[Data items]
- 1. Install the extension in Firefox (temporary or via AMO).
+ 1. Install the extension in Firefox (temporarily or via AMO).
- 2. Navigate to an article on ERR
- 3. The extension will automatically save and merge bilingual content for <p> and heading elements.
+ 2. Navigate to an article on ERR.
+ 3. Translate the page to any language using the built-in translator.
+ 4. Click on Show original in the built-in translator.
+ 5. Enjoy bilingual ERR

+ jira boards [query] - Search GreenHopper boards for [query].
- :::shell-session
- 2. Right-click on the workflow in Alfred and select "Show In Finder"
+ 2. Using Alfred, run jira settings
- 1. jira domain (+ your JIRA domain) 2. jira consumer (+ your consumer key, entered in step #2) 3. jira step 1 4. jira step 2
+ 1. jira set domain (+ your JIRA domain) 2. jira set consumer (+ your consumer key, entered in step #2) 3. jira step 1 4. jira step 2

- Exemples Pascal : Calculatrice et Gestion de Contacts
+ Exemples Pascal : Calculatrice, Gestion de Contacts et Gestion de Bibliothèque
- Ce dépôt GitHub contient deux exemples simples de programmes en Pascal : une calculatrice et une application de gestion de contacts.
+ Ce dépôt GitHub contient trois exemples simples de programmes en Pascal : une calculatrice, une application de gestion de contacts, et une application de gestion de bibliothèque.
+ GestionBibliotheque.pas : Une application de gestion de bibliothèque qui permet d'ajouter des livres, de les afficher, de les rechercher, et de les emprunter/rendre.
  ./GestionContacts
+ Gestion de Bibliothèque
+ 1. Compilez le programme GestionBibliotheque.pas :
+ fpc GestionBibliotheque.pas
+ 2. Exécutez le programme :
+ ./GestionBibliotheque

Exercise description:
With no line omitted, copy all the data exactly.

Exercise response:
- 1. Install the extension in Firefox (temporary or via AMO).
+ 1. Install the extension in Firefox (temporarily or via AMO).
- 2. Navigate to an article on ERR
- 3. The extension will automatically save and merge bilingual content for <p> and heading elements.
+ 2. Navigate to an article on ERR.
+ 3. Translate the page to any language using the built-in translator.
+ 4. Click on Show original in the built-in translator.
+ 5. Enjoy bilingual ERR

+ jira boards [query] - Search GreenHopper boards for [query].
- :::shell-session
- 2. Right-click on the workflow in Alfred and select "Show In Finder"
+ 2. Using Alfred, run jira settings
- 1. jira domain (+ your JIRA domain) 2. jira consumer (+ your consumer key, entered in step #2) 3. jira step 1 4. jira step 2
+ 1. jira set domain (+ your JIRA domain) 2. jira set consumer (+ your consumer key, entered in step #2) 3. jira step 1 4. jira step 2

- Exemples Pascal : Calculatrice et Gestion de Contacts
+ Exemples Pascal : Calculatrice, Gestion de Contacts et Gestion de Bibliothèque
- Ce dépôt GitHub contient deux exemples simples de programmes en Pascal : une calculatrice et une application de gestion de contacts.
+ Ce dépôt GitHub contient trois exemples simples de programmes en Pascal : une calculatrice, une application de gestion de contacts, et une application de gestion de bibliothèque.
+ GestionBibliotheque.pas : Une application de gestion de bibliothèque qui permet d'ajouter des livres, de les afficher, de les rechercher, et de les emprunter/rendre.
  ./GestionContacts
+ Gestion de Bibliothèque
+ 1. Compilez le programme GestionBibliotheque.pas :
+ fpc GestionBibliotheque.pas
+ 2. Exécutez le programme :
+ ./GestionBibliotheque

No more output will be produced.